Entries supplied Start Marker

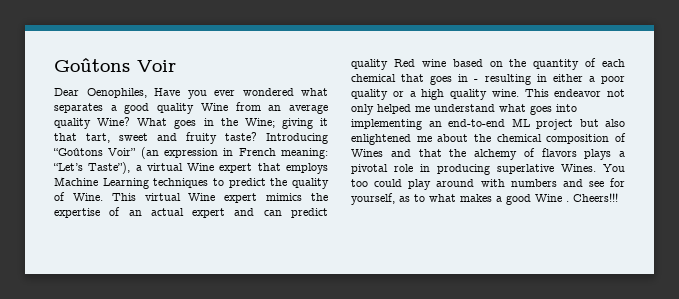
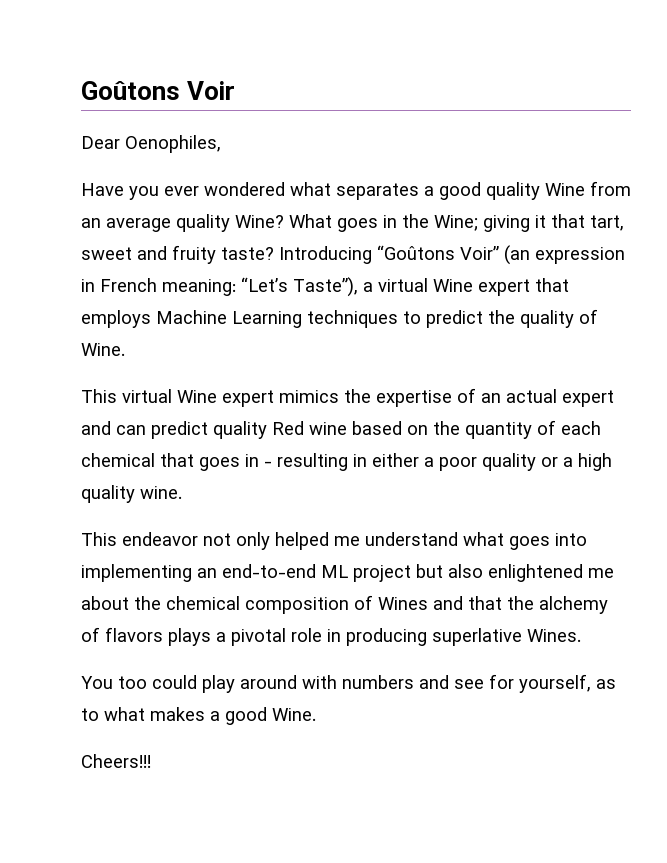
(147, 93) none -> (221, 144) //
(103, 197) none -> (125, 349) //
(519, 93) none -> (182, 492) //
(596, 168) none -> (581, 635) //
[535,194,569,202] Wine . -> [272,708,316,721] Wine. //

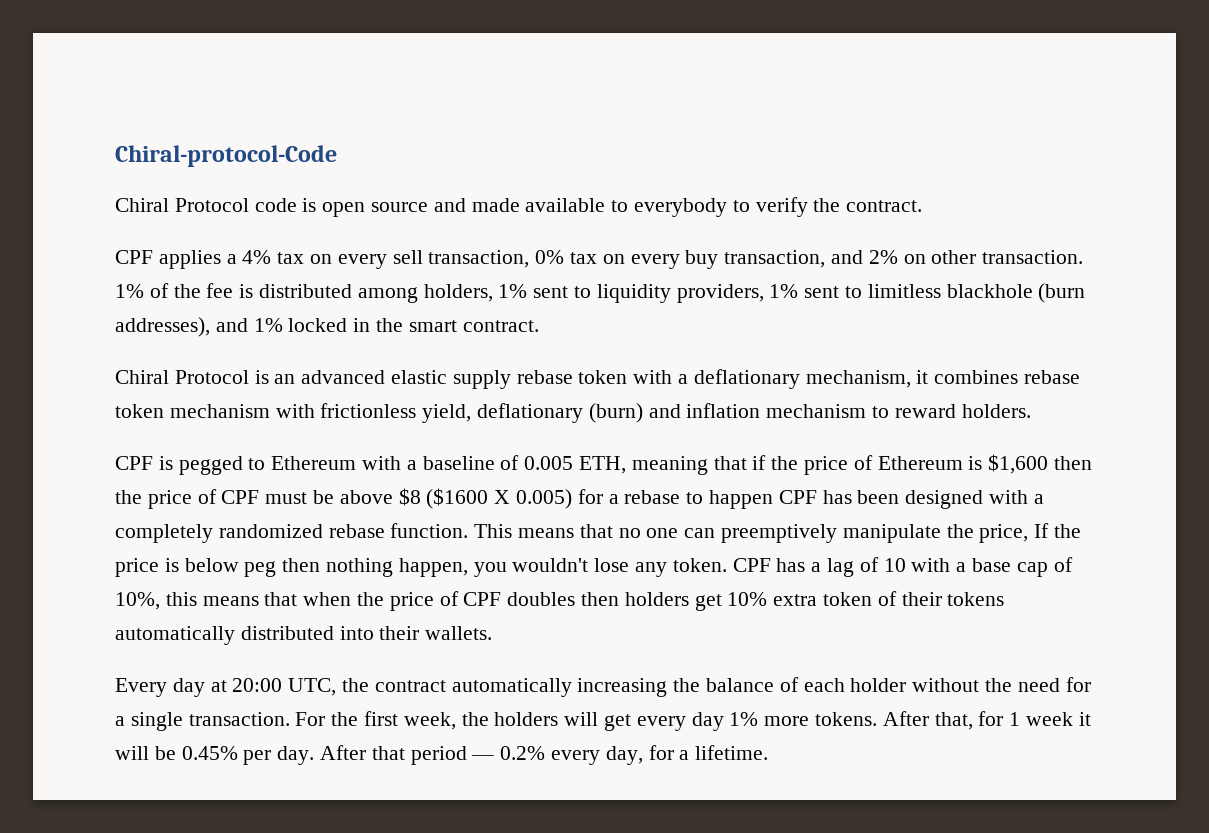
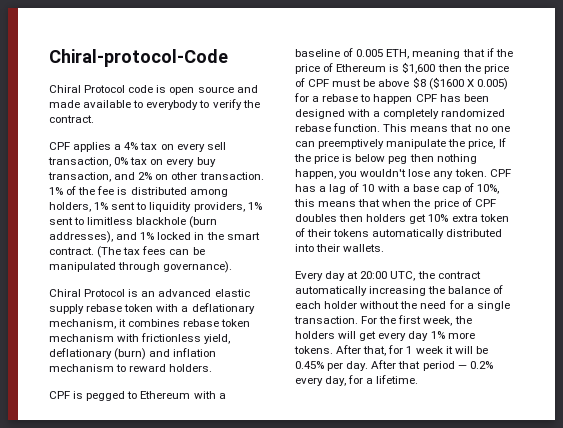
(539, 326) none -> [97,246,205,258] [49,261,233,273] (The tax fees can be manipulated through governance).

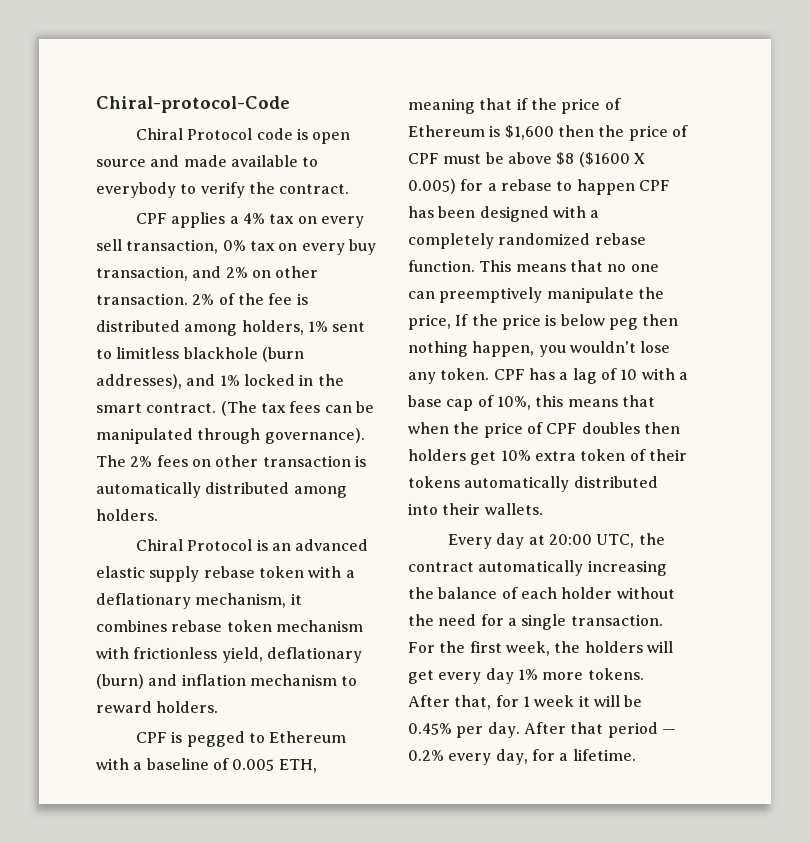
[49,187,63,195] 1% -> [192,294,215,305] 2%
[149,202,262,212] [49,217,85,225] liquidity providers, 1% sent to -> (112, 354) none
(233, 267) none -> [96,455,366,467] [96,482,347,498] [96,509,158,521] The 2% fees on other transaction is automatically distributed among holders.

Entries supplied End Marker

** Exercise goal **
This task calls for the lines from the line containing "[535,194,569,202] Wine ." through the end of the listing, set down exactly and only, with pictures omitted.

** Solution to this problem **
[535,194,569,202] Wine . -> [272,708,316,721] Wine. //

(539, 326) none -> [97,246,205,258] [49,261,233,273] (The tax fees can be manipulated through governance).

[49,187,63,195] 1% -> [192,294,215,305] 2%
[149,202,262,212] [49,217,85,225] liquidity providers, 1% sent to -> (112, 354) none
(233, 267) none -> [96,455,366,467] [96,482,347,498] [96,509,158,521] The 2% fees on other transaction is automatically distributed among holders.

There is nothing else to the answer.